Trump dismantled three of the four threats the Donroe Doctrine identified in Latin America. The fourth may not have a seat at the table in Beijing next week

Trump-Xi Summit in China Next Week as Washington Regains Foothold in Latin America. But Beijing Isn’t Going Quietly
Chinese Leader Xi Jinping speaks before the Politburo Standing Committee at the Great Hall of the People in Beijing, Sunday, Oct. 23, 2022. Credit: Ng Han Guan/AP. Edited by Sociedad Media

When President Trump flies to China next week for a summit meeting with his counterpart Xi Jinping, the formal agenda will focus on trade, the Iran war, AI, and Taiwan. Those are some of the most consequential subjects of our time. But what may not be on the table is another major foothold in the 21st century: Latin America.
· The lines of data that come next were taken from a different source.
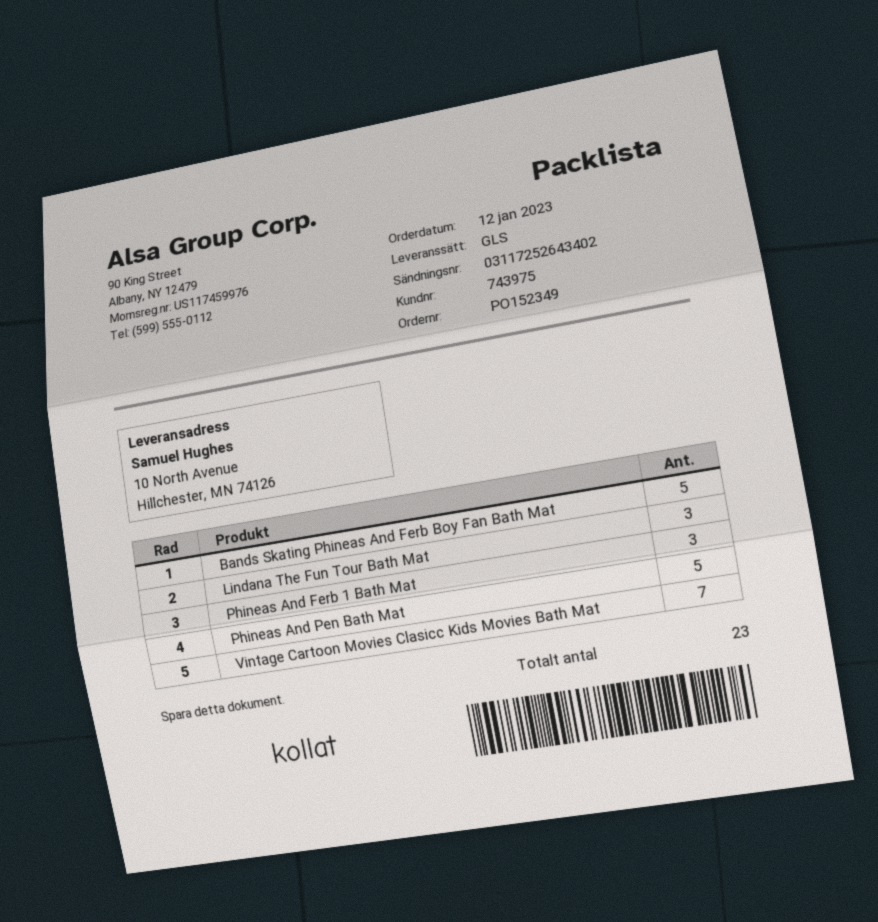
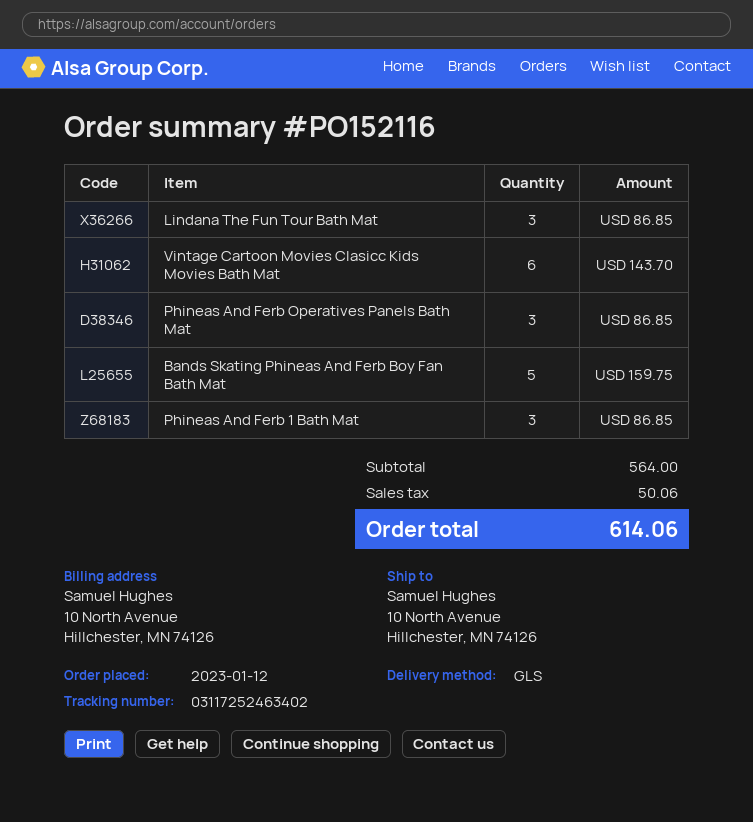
order number: PO152349 -> PO152116
tracking number: 03117252643402 -> 03117252463402
Phineas And Pen Bath Mat: 5 -> none
Vintage Cartoon Movies Clasicc Kids Movies Bath Mat: 7 -> 6
Phineas And Ferb Operatives Panels Bath Mat: none -> 3

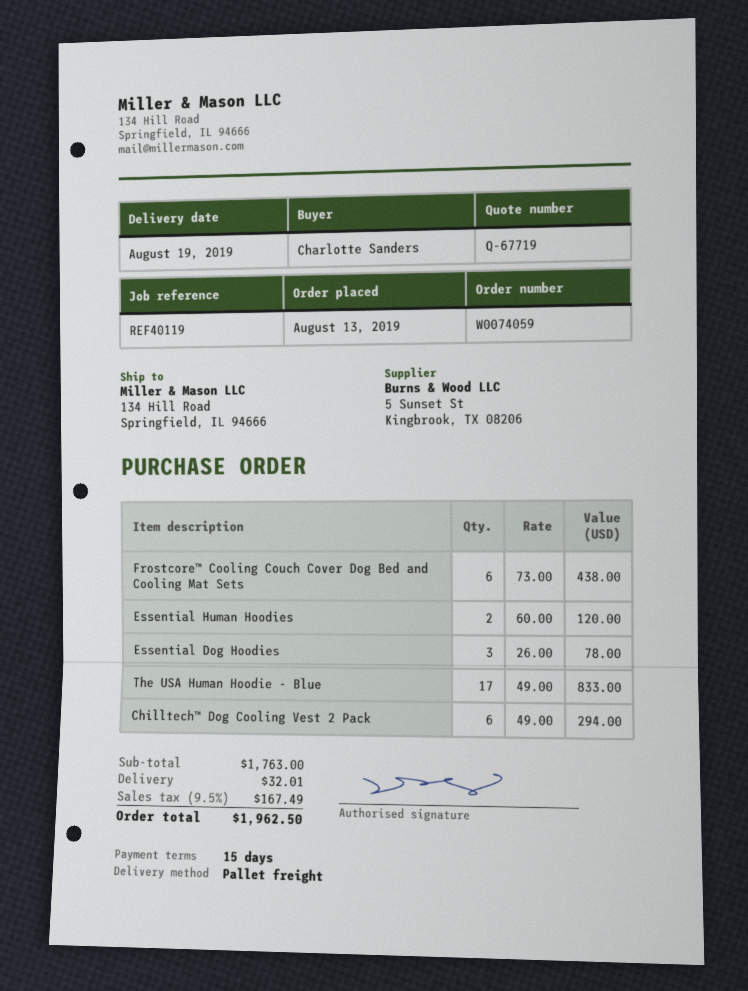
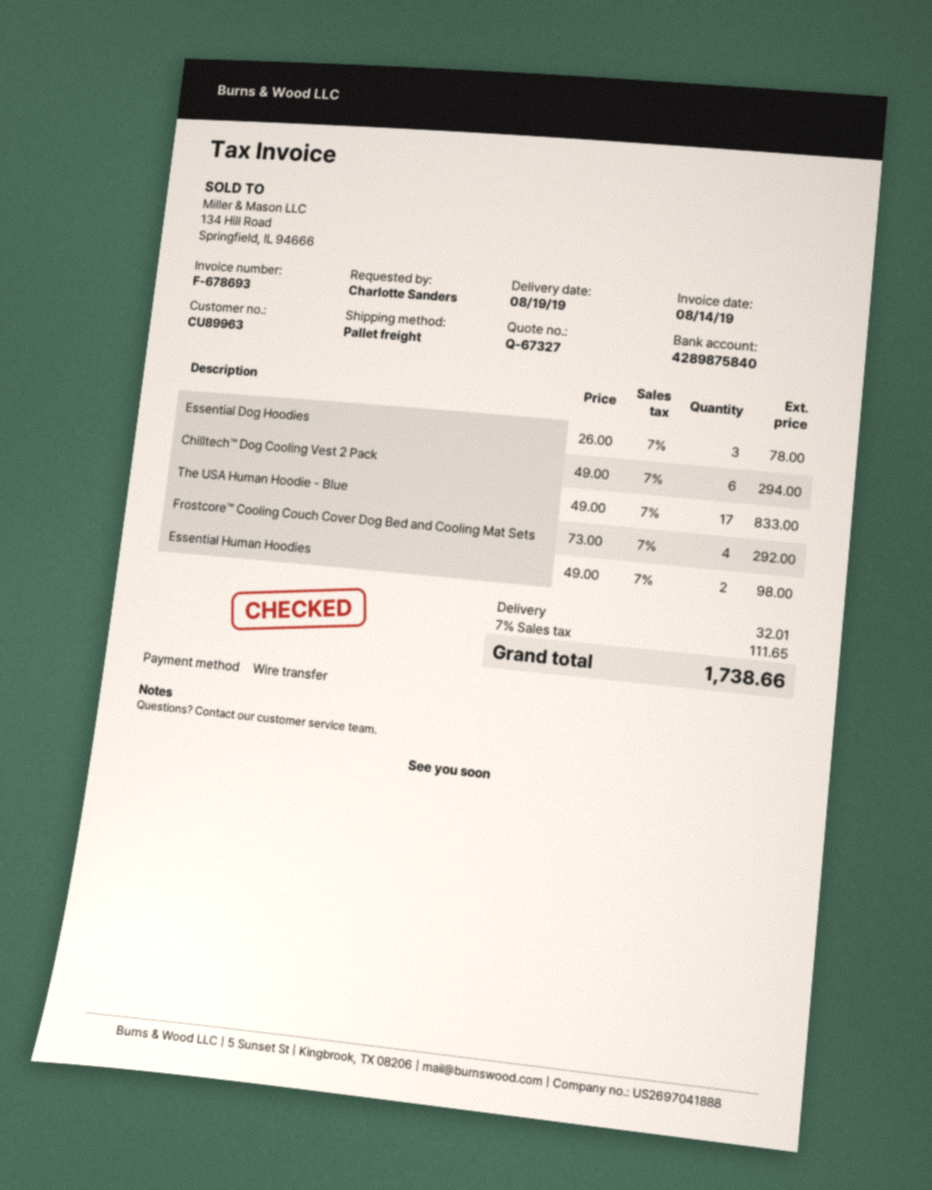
quote number: Q-67719 -> Q-67327
Frostcore™ Cooling Couch Cover Dog Bed and Cooling Mat Sets: 6 x 73.00 = 438.00 -> 4 x 73.00 = 292.00
Essential Human Hoodies: 2 x 60.00 = 120.00 -> 2 x 49.00 = 98.00
tax: 9.5% = 167.49 -> 7% = 111.65
total: 1962.50 -> 1738.66

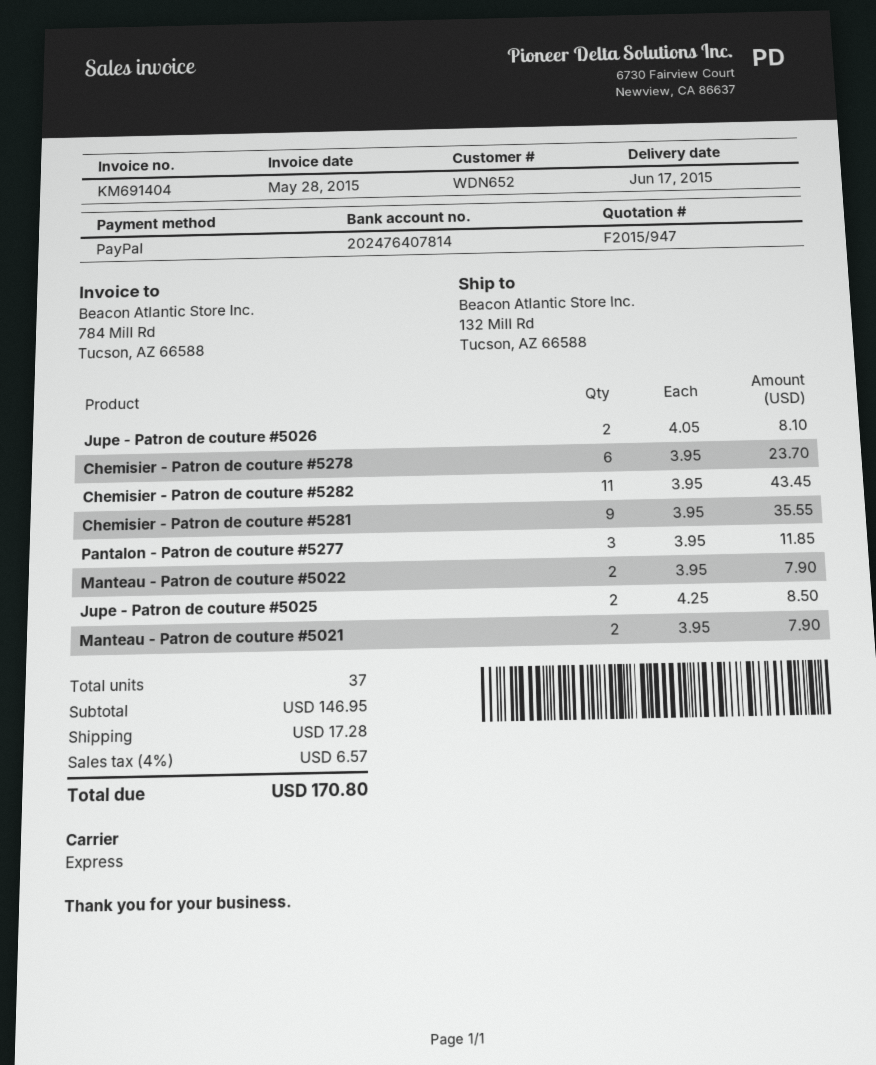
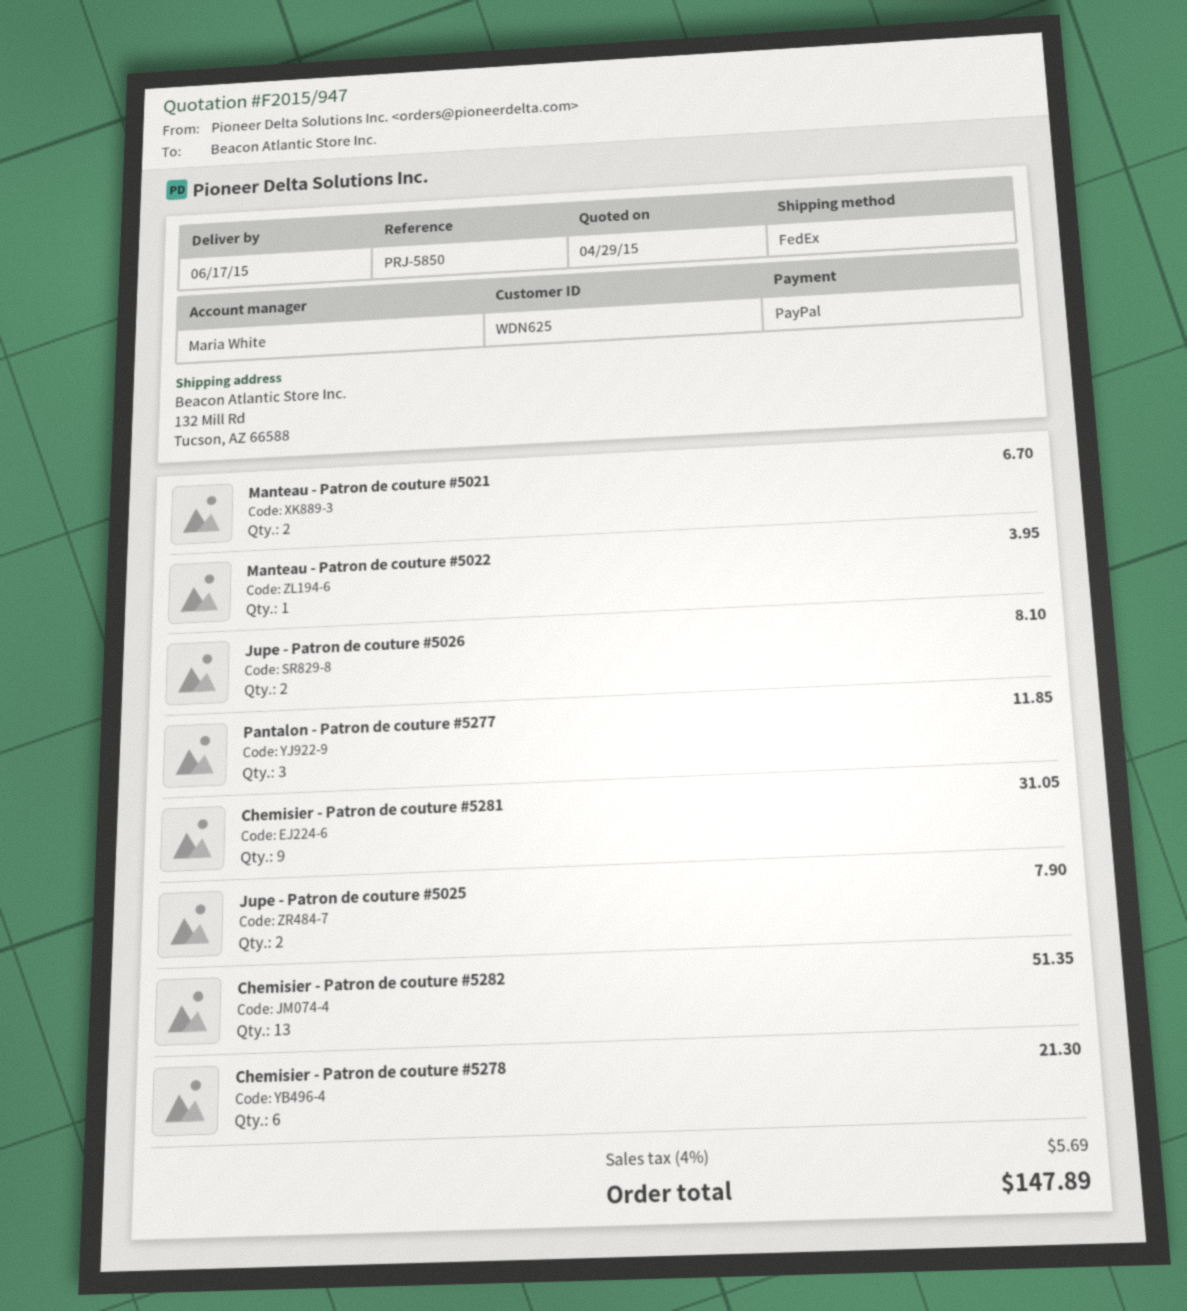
customer number: WDN652 -> WDN625
shipping method: express -> FedEx
Chemisier - Patron de couture #5278: 6 for 23.70 -> 6 for 21.30
Chemisier - Patron de couture #5282: 11 for 43.45 -> 13 for 51.35
Chemisier - Patron de couture #5281: 9 for 35.55 -> 9 for 31.05
Manteau - Patron de couture #5022: 2 for 7.90 -> 1 for 3.95
Jupe - Patron de couture #5025: 2 for 8.50 -> 2 for 7.90
Manteau - Patron de couture #5021: 2 for 7.90 -> 2 for 6.70
shipping: 17.28 -> none
tax: 4% = 6.57 -> 4% = 5.69
total: 170.80 -> 147.89

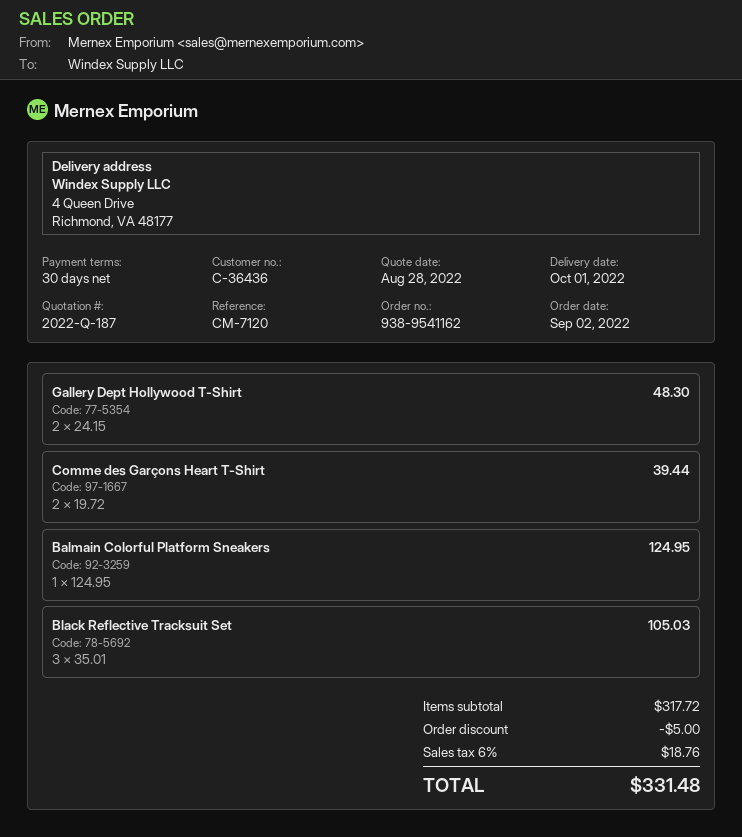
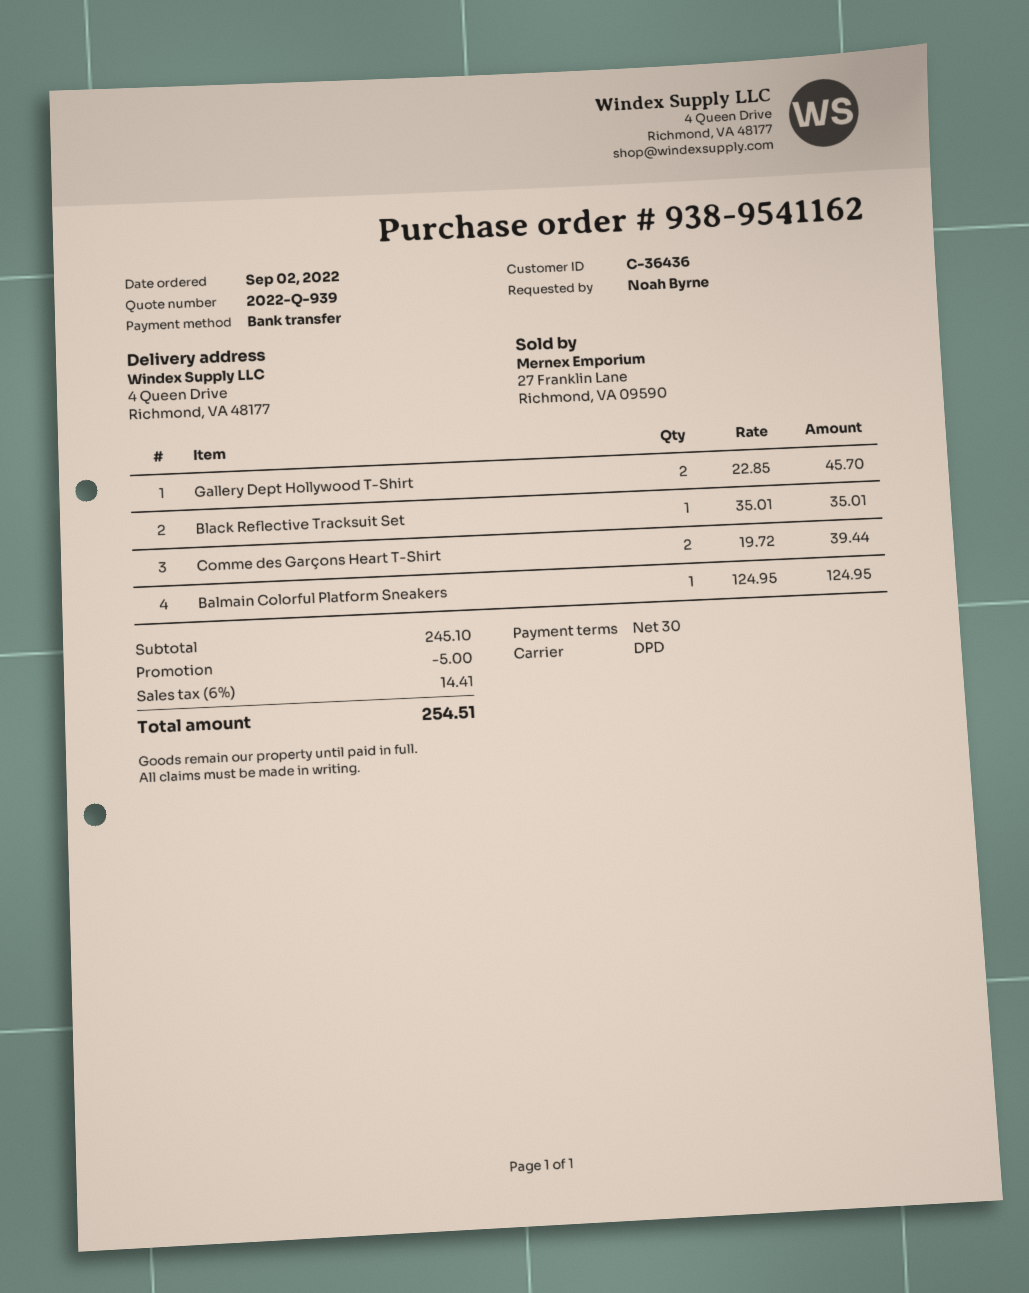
quote number: 2022-Q-187 -> 2022-Q-939
Gallery Dept Hollywood T-Shirt: 2 x 24.15 = 48.30 -> 2 x 22.85 = 45.70
Black Reflective Tracksuit Set: 3 x 35.01 = 105.03 -> 1 x 35.01 = 35.01
subtotal: 317.72 -> 245.10
tax: 6% = 18.76 -> 6% = 14.41
total: 331.48 -> 254.51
For the past four months, the Trump administration has executed the most aggressive restructuring of hemispheric power in a generation. It captured Venezuela’s president and is attempting to embark on a democratic transition. It is strengthening its blockade around Cuba, joined a turf war in Ecuador, and last week, indicted a sitting governor in Mexico. It authorized military exercises on Argentine soil, convened twelve Caribbean and Latin American leaders at the Shield of the Americas summit, and declared that hostile foreign influence would no longer be tolerated in the Western Hemisphere.

One foreign power was conspicuously absent from that declaration’s enforcement. The Donroe Doctrine has addressed Iran, Cuba, Venezuela, and narcotrafficking networks with direct military and economic force. It has not addressed China — the one player whose presence in Latin America is more deeply embedded, more structurally consequential, and more difficult to reverse than any of the others.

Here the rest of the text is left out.